Adequate, equitable, and universal provision of public goods and services by the government is widely viewed as necessary for good governance because it promotes economic development, economic growth, and citizen welfare. A plethora of empirical evidence convincingly shows that governmental investments in and expansion of basic service provisions, such as primary education and healthcare, decrease child mortality, increase life expectancy and improve educational attainment (Baum and Lake, 2003). Given its prevalence, the political determinants and consequences of public service provision are one of the most studied topics in social sciences.
Existing studies of distributive politics mainly focus on answering two separate but related questions. First, scholars have allocated much attention to establishing “who gets what” when politicians in power have substantial discretion over the allocation of public services in different institutional, social, and economic settings (Huber, Mustillo, and Stephens, 2008). These studies have investigated whether governments target public goods to urban communities (Majumdar, Mani and Mukand, 2004), their co-ethnics (Burgess et al., 2015), or core constituents (Cox and McCubbins, 1986; Dixit and Londregan, 1996) to maximize their re-election chances in upcoming elections. A considerable amount of scholarly work has also investigated whether the incidence and patterns of allocation are different among ethnically homogeneous and heterogeneous settings (Alesina, Baqir, and Easterly, 1999; Baldwin and Huber, 2010; Kustov and Pardelli, 2018) as well as democracies and non-democracies (Stasavage, 2005).
The second line of research has sought to assess the electoral returns gained from the provision of public goods and services. Surprisingly, except for a few recent contributions, there has been little quantitative analysis of whether – or under what conditions – voters electorally reward politicians in power for delivering on services, providing conflicting evidence for the extent to which democratic accountability works in developing countries (Harding, 2015; De Kadt and Lieberman, 2020; Bursztyn, 2016; Imai, King, and Velasco Rivera, 2020). Similarly, there is little evidence of how wealth-or-house prices affect electoral returns to public service provision.

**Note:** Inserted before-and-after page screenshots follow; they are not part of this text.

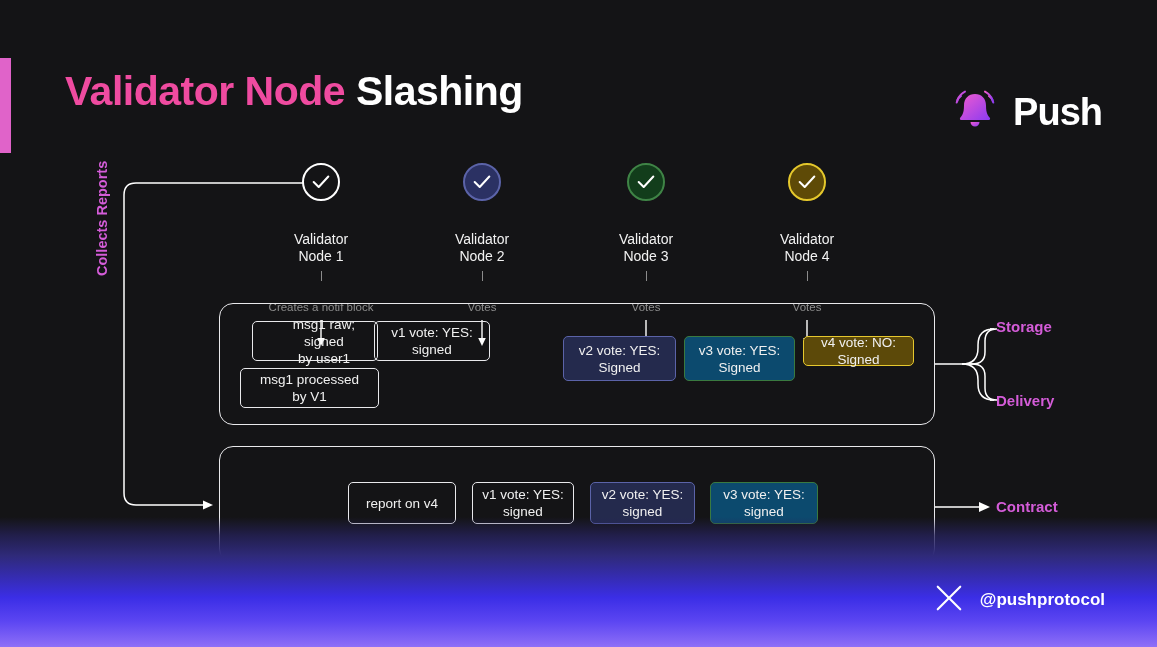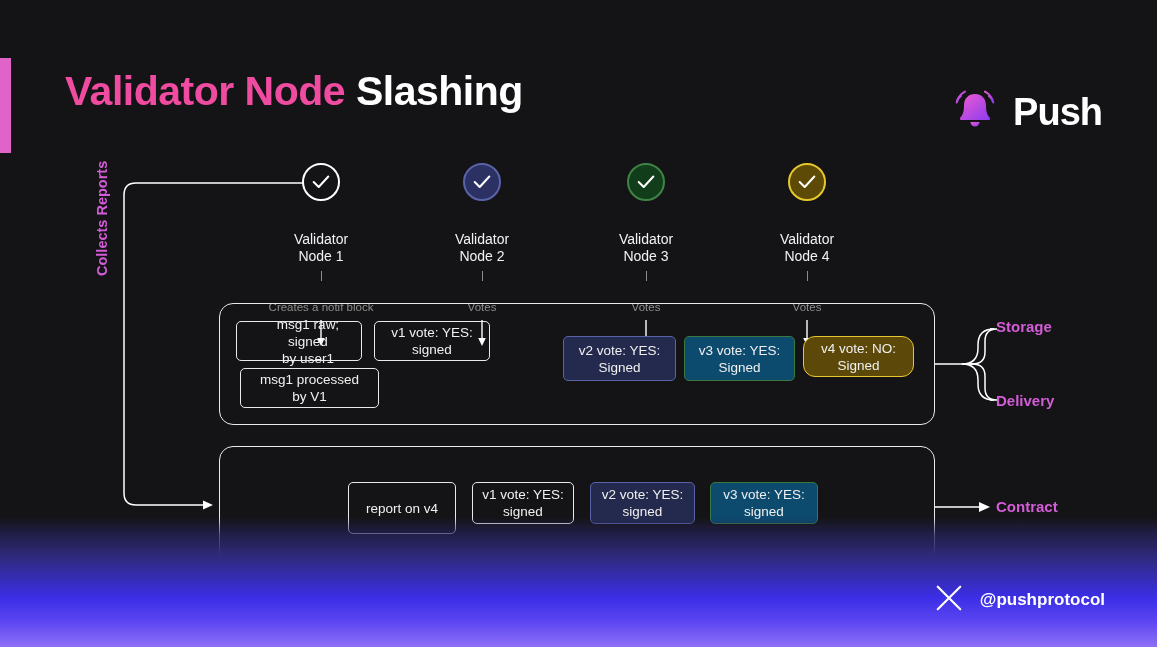"msg1 raw; signed" div.chip { left: 16px -> 32px }
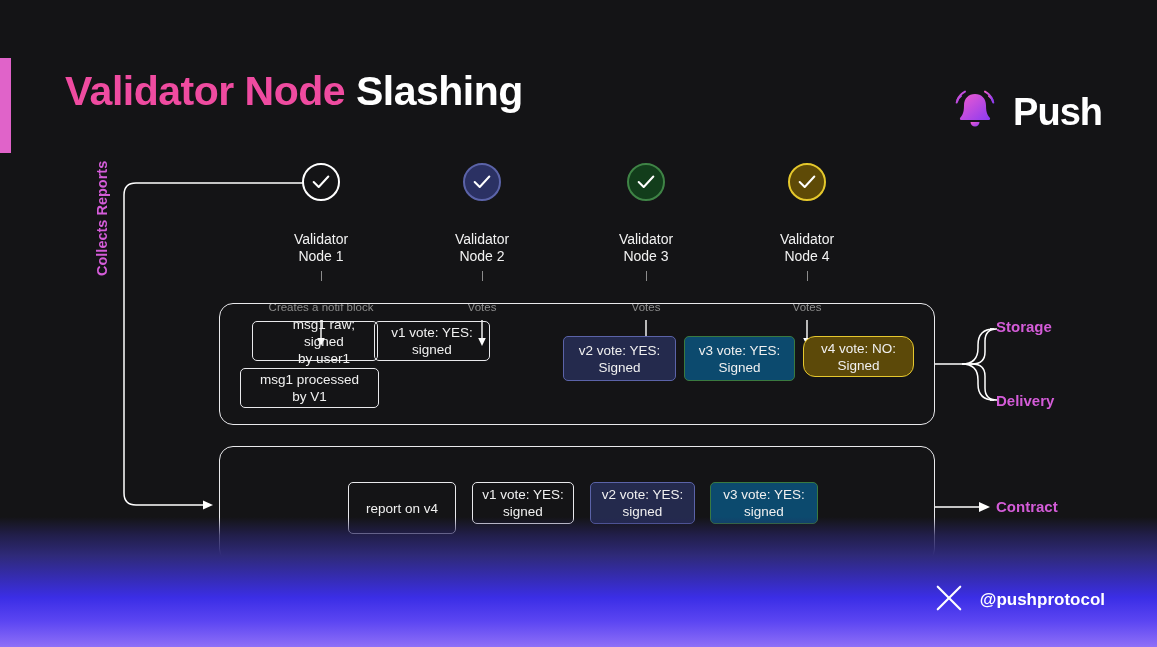"v4 vote: NO:" div.chip { border-radius: 12px -> none; height: 41px -> 30px }
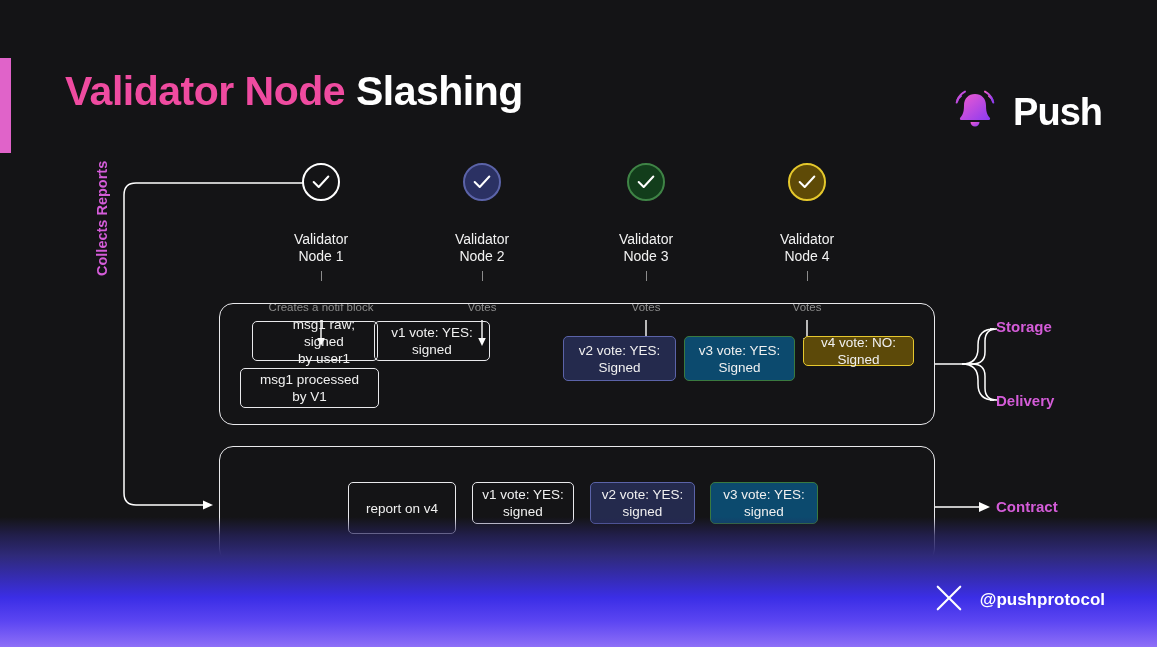"report on v4" div.chip { height: 52px -> 42px }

In a paper with Serkant Adiguzel and Gozde Corekcioglu, we investigate if – and how – wealth affects the ways in which voters react to increasing proximity to free healthcare clinics in Istanbul, Turkey. The central premise is that changes in accessibility, as a function of geographical proximity, will be more critical for poorer citizens in evaluating how the government performs when making electoral decisions. Income or wealth determines the reliance on the governmental provision of free and universal services and resources that could be spent to commute to the provider. A household with better financial means can use a private provider in the absence of a readily accessible public healthcare facility (or any other public good).
Also, for these types of households, the cost – both in financial and temporal terms – of accessing the provider will be relatively lower compared with those with modest means: a family that owns a car can easily travel to a clinic that is 30 miles away; in contrast, this might prove prohibitively costly, challenging, and time-consuming for a family without a car.
Leveraging the Family Medicine Reform in Turkey, which gave rise to an exogenous variation in voter proximity to the free health clinics in Istanbul, we find communities with lower house prices were more responsive to improvements in spatial accessibility to the local clinics compared to neighborhoods with higher house prices. Neighborhoods with lower house prices disproportionately rewarded the AKP, the incumbent party, when local health clinics moved closer. While we analyze data from one country, our findings suggest that wealth, or house prices, should be taken into account in analyzing election results.